DATASET RECORDS: Begin

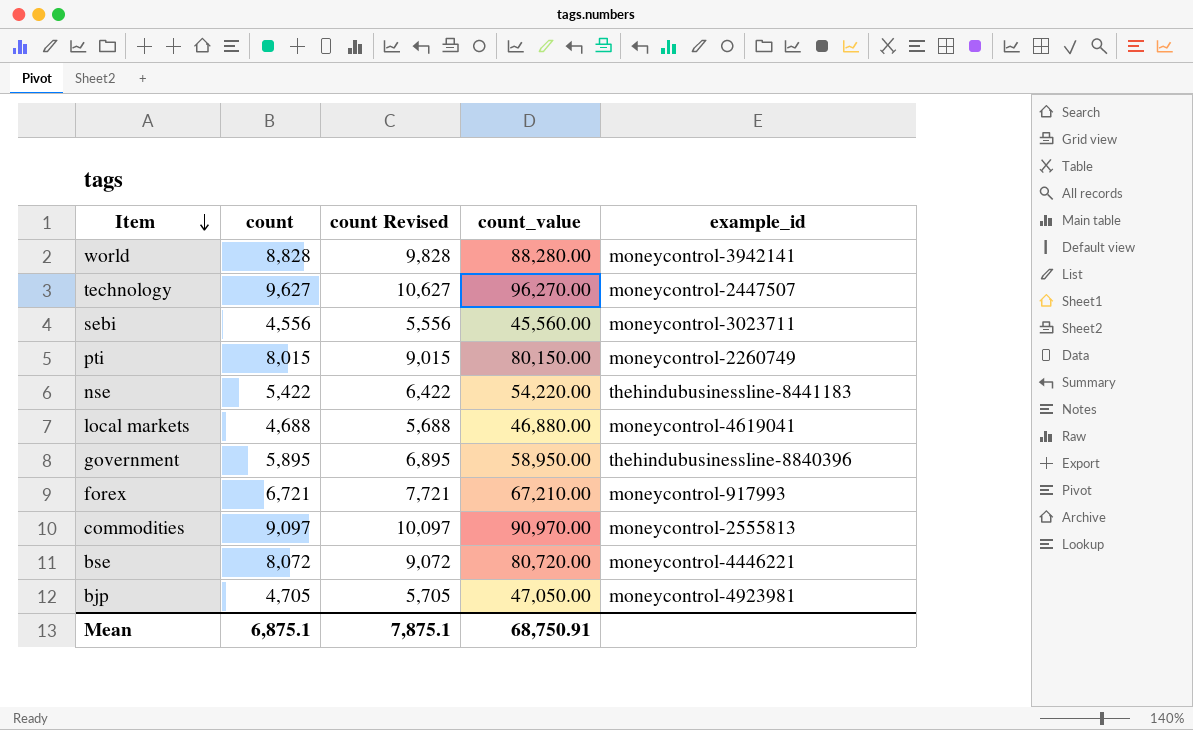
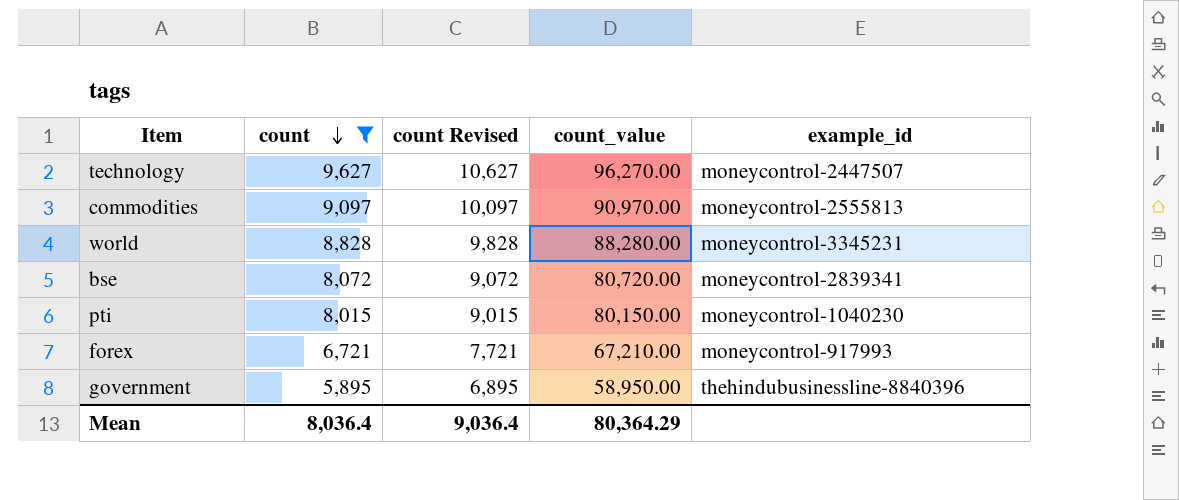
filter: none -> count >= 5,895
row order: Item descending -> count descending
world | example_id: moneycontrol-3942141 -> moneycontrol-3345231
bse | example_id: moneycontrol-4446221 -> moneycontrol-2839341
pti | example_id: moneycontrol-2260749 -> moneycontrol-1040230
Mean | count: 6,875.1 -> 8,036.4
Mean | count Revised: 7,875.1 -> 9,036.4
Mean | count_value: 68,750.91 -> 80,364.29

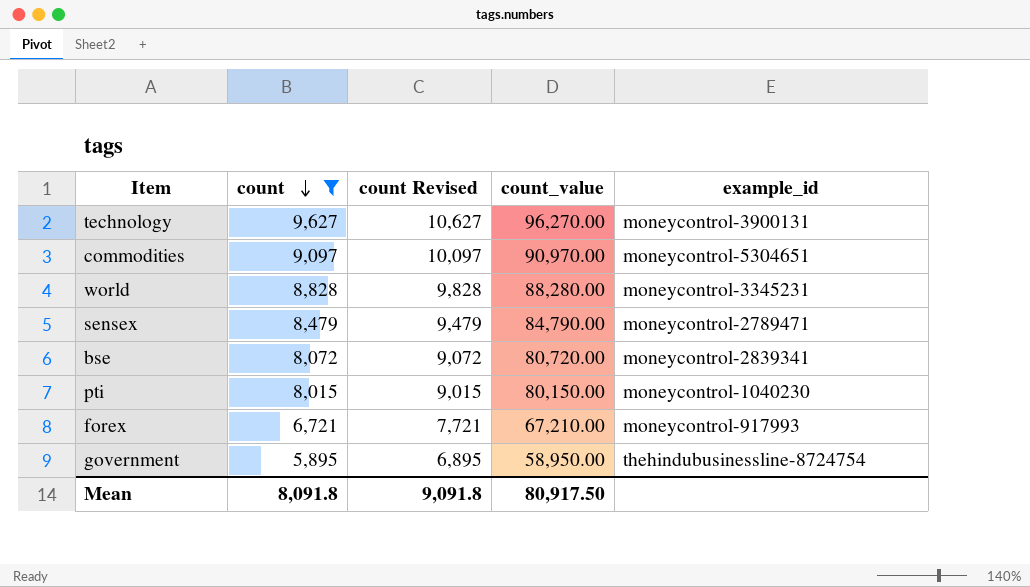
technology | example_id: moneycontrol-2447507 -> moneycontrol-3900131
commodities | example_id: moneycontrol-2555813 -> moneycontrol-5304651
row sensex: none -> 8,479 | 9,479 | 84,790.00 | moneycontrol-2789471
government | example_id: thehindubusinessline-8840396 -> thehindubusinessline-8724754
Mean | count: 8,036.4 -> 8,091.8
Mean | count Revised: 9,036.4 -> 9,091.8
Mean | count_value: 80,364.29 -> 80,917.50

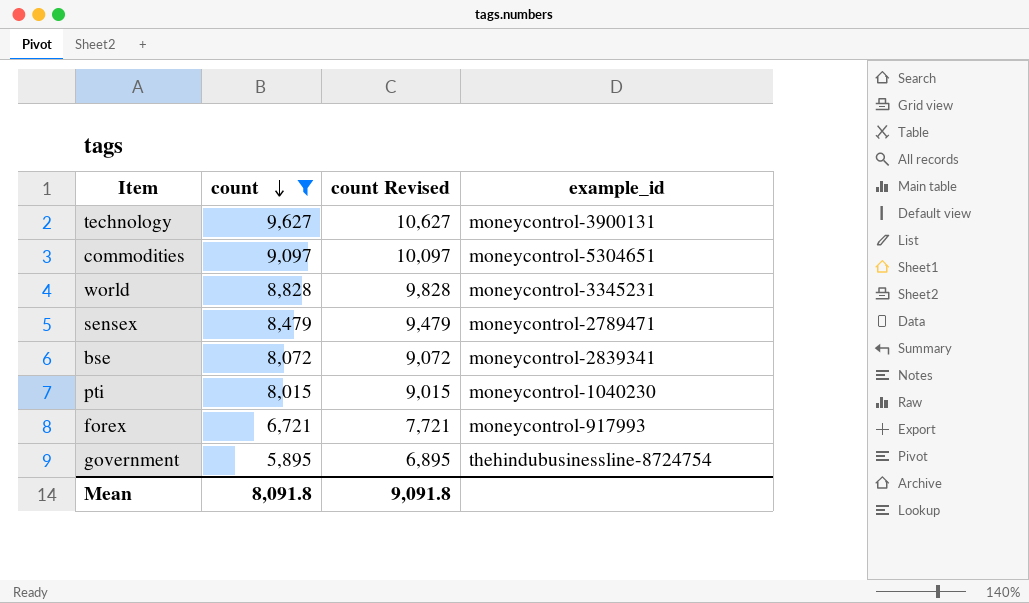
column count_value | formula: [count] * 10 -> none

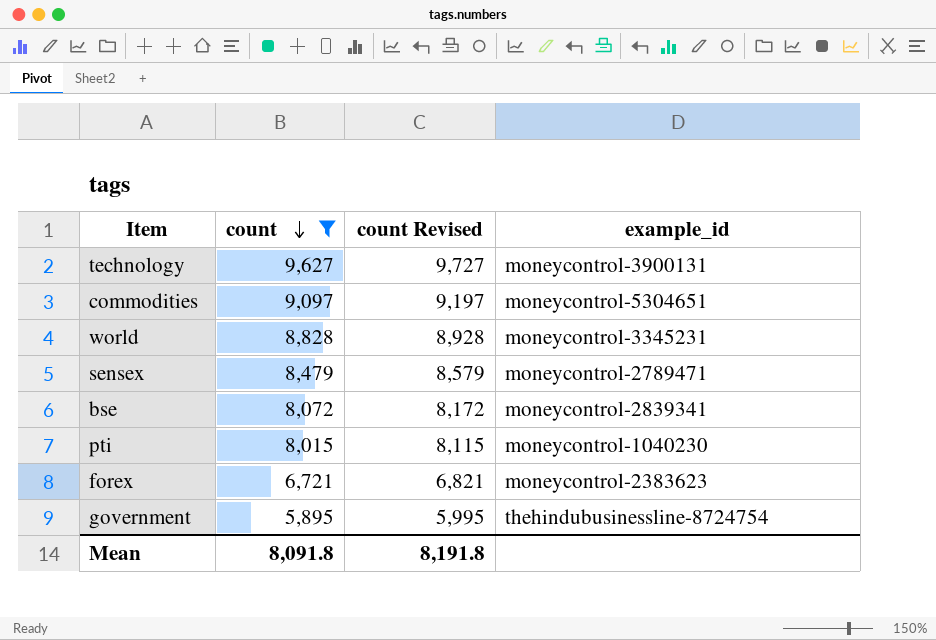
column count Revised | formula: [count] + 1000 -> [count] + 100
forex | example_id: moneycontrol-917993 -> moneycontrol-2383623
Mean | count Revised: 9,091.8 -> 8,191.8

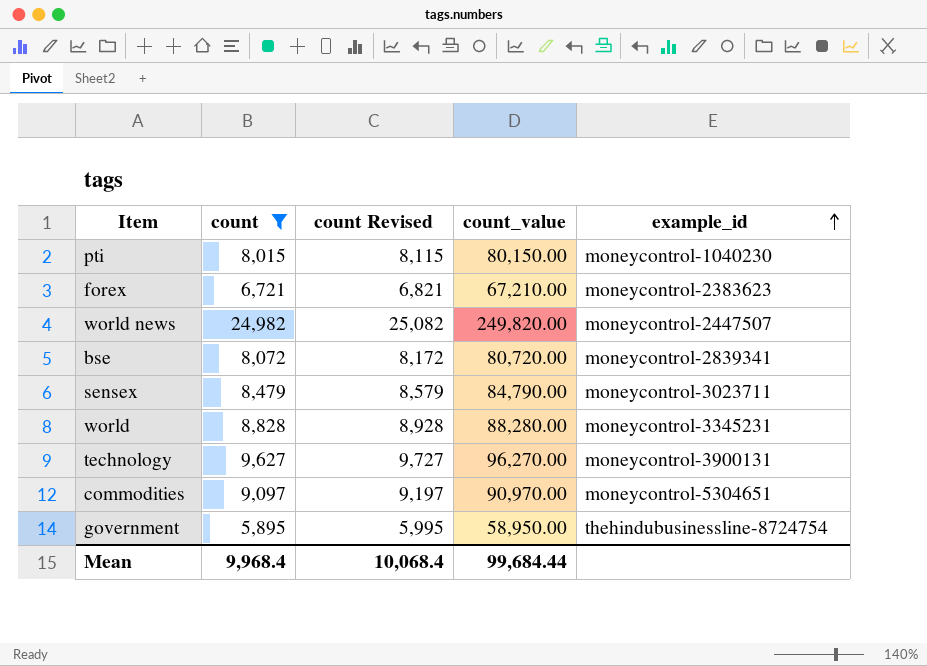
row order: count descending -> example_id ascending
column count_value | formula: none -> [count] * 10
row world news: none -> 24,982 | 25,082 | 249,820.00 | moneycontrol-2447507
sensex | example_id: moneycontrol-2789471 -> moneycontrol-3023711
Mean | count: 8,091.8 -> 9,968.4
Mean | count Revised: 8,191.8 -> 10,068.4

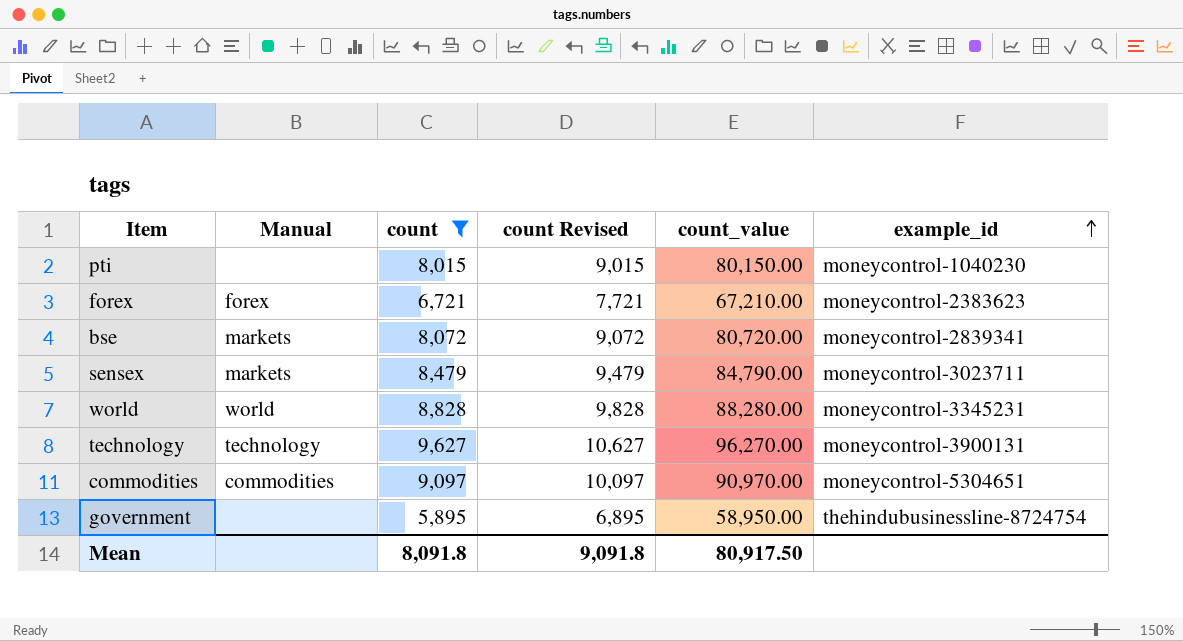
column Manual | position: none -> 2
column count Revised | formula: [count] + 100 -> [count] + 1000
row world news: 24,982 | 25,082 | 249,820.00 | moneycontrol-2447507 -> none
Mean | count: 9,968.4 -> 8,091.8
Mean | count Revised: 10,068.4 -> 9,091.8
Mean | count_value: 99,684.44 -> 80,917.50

DATASET RECORDS: End

__WHAT THE EXERCISE ASKS__
All that should be printed is the run of lines above from the one with "Mean | count: 6,875.1 -> 8,036.4" through the one with "row sensex: none", both included, exactly as given, with pictures left out.

__ANSWER TO THE EXERCISE__
Mean | count: 6,875.1 -> 8,036.4
Mean | count Revised: 7,875.1 -> 9,036.4
Mean | count_value: 68,750.91 -> 80,364.29

technology | example_id: moneycontrol-2447507 -> moneycontrol-3900131
commodities | example_id: moneycontrol-2555813 -> moneycontrol-5304651
row sensex: none -> 8,479 | 9,479 | 84,790.00 | moneycontrol-2789471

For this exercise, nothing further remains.